Впрочем, Михаил знал, что наркомана рано или поздно "дожмут". Скорее всего, у того уже началась "ломка", а это значит, что он за "дозу" скоро будет готов подписать любые показания, вплоть до таких, которые подтверждали бы участие в убийстве не только его самого, но даже и его матери.
Как назло, в последние дни на глаза адвокату в газетах в основном стали попадаться заметки о людях, незаконно осужденных за преступления, которые они не совершали. Михаил понимал, что это – почти случайность. Пока у него не было подзащитного с именно такими обстоятельствами дела, он пропускал статьи на эту тему мимо глаз. Зато теперь – вольно или невольно – такая информация "цепляла" сразу.
Беззаконие ужасало.
"Комсомольская правда" в нескольких номерах кряду рассказывала о людях, отсидевших по нескольку лет за преступления, которые "за них" совершил кто-то другой.
А потом пошли отклики.
"Мой знакомый Александр со своей подругой гулял по лесу. – Писал в "Комсомолку" Александр Николаевич Лутохин, из Челябинской области.– Случайно наткнулись на труп девочки. Сообщили в милицию. Вечером Александра пригласили в ОВД, избили, заставили подписать признание. Усилия адвокатов, матери не помогли. Молодой человек в настоящий момент находится в местах лишения свободы (получил дикий срок – чуть ли не 20 лет). Кем он выйдет из тюрьмы через 20 лет? Это страшно, когда преступники в погонах ломают судьбы. За это надо расстреливать, а не штрафовать или выгонять с работы (хотя и это не делается). Я не верю милиции. Подобное происходит на каждом шагу". "А что тут обсуждать? – Вторил ему Роман Викторович из Екатеринбурга.– Просто добавлю случай: в Екатеринбурге задержаны два товарища по обвинению в грабеже. То, что они в момент преступления находились в других местах, следствие не интересует. Их просто "опознали" (или попросили это сделать) и добавили эпизод второго грабежа. Все просто. Преступников искать не надо. Адвокат говорит, что конец года и нужно раскрываемость повышать. Следователь давит: "Не сознаетесь сами – все равно получите сроки".

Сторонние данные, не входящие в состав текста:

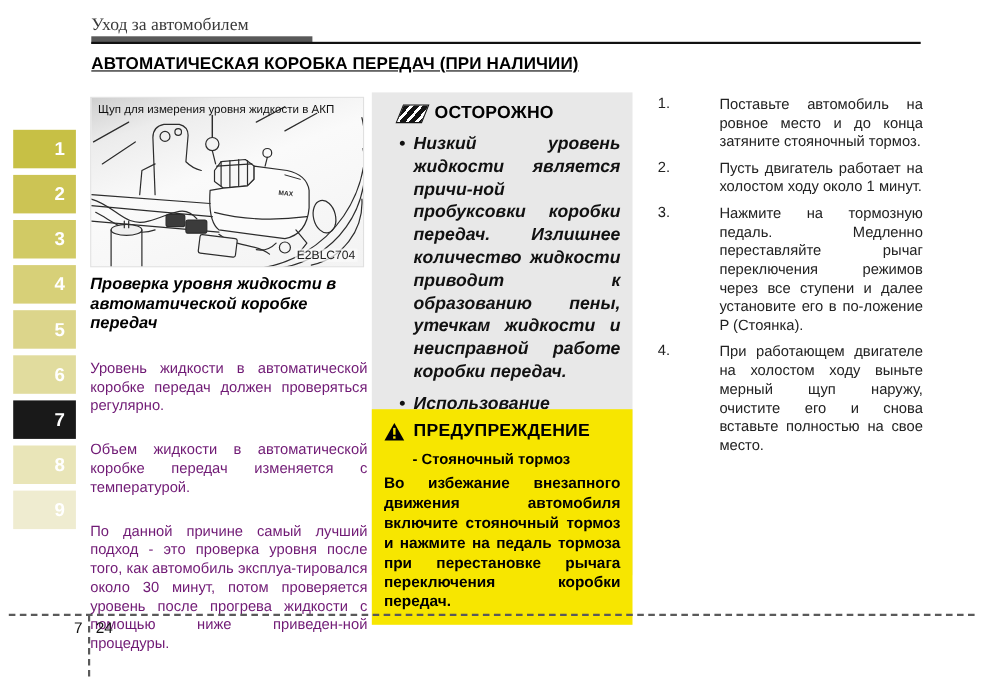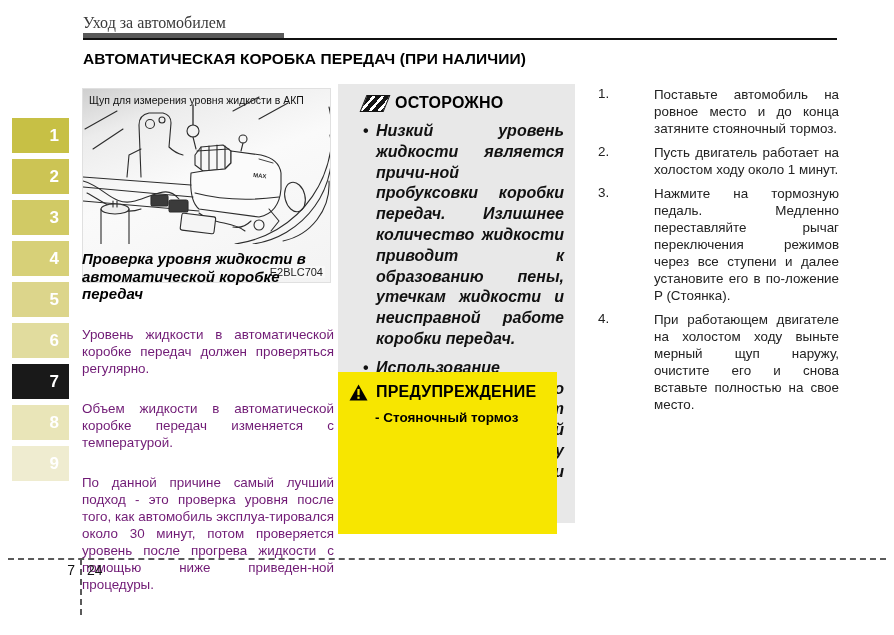"АВТОМАТИЧЕСКАЯ КОРОБКА ПЕРЕДАЧ (ПРИ" .page-title { text-decoration: none -> underline }
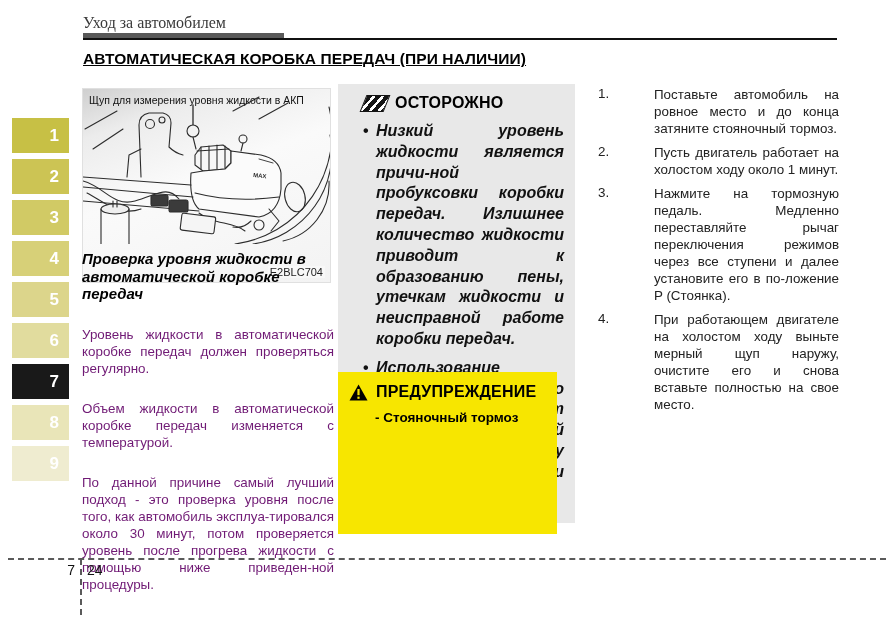"Щуп для измерения уровня жидкости" .figure { height: 195px -> 155px }
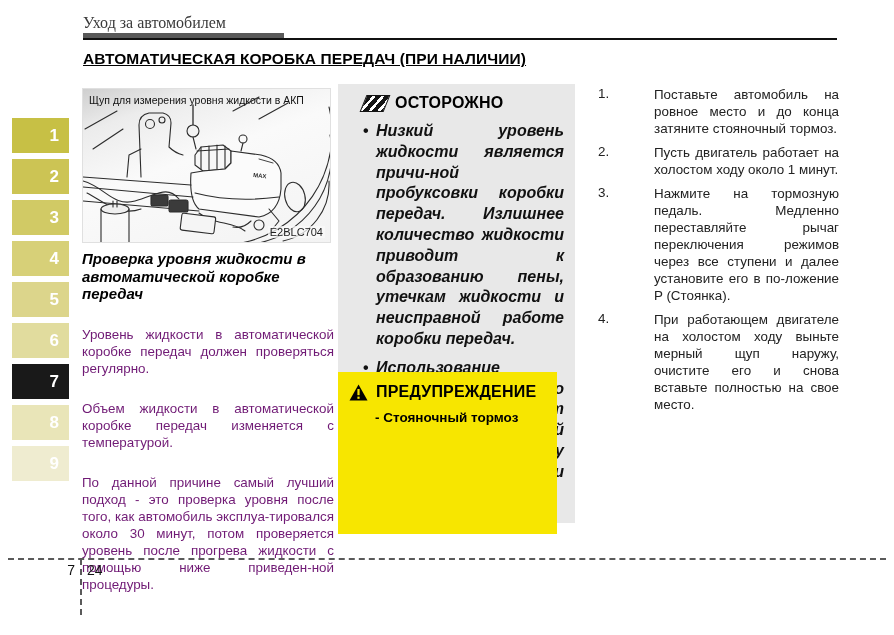"ПРЕДУПРЕЖДЕНИЕ" .warning-box { width: 219px -> 237px }
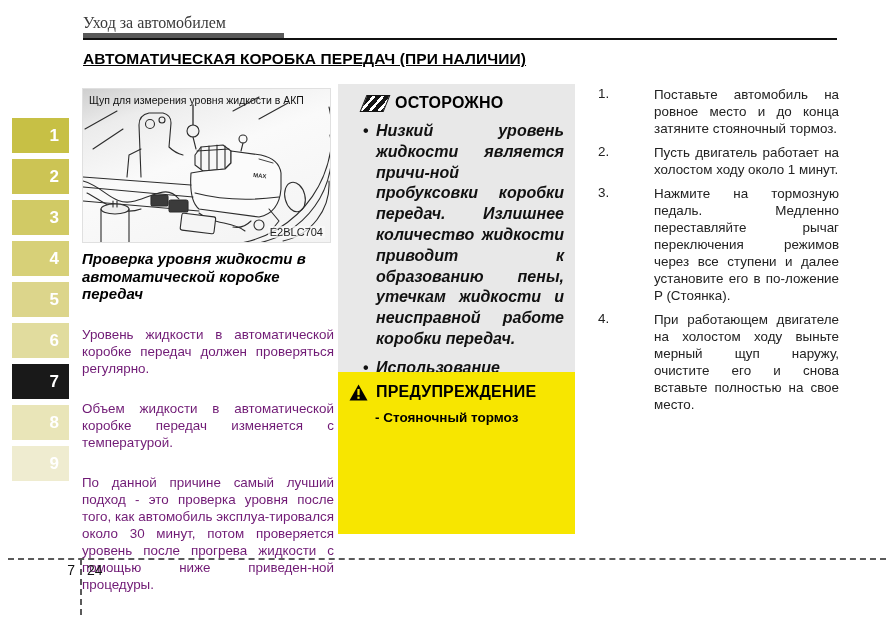"Во избежание внезапного движения" div.warn-body { html: none -> <div>Во избежание внезапного движения автомобиля включите стояночный тормоз и нажмите на педаль тормоза при перестановке рычага переключения коробки передач.</div> }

Михаил с раздражением отложил в сторону газету, откинулся в кресле назад, скрестил на необъятной груди свои могучие руки, задумался. Его взгляд то и дело непроизвольно останавливался на толстой стопке газет, в которую он только что добавил еще одну. Все говорило о том, что защита Романа Чаркина – дело практически безнадежное. "Машина" правосудия работает безотказно, особенно если человек сам, по доброй воле позволил ей "зацепить" себя хоть чуть-чуть.
"Бросить это дело? Попросить заниматься кого-то другого?" – Мучался вопросами адвокат. – "Шансов на успех очень мало, их практически нет. Но если шансов нет, значит ли это, что я должен перестать бороться? Мы с Романом прошли хорошую жизненную школу. Борцовскую школу. Разве не бывало на соревнованиях по САМБО так, что удавалось выиграть уже практически проигранный поединок? Бывало! И не один раз… Правильно говорил отец: проигрывает тот, кто сначала смирился со своим поражением, готов сдаться уже тогда, когда шансы побороться за победу еще есть.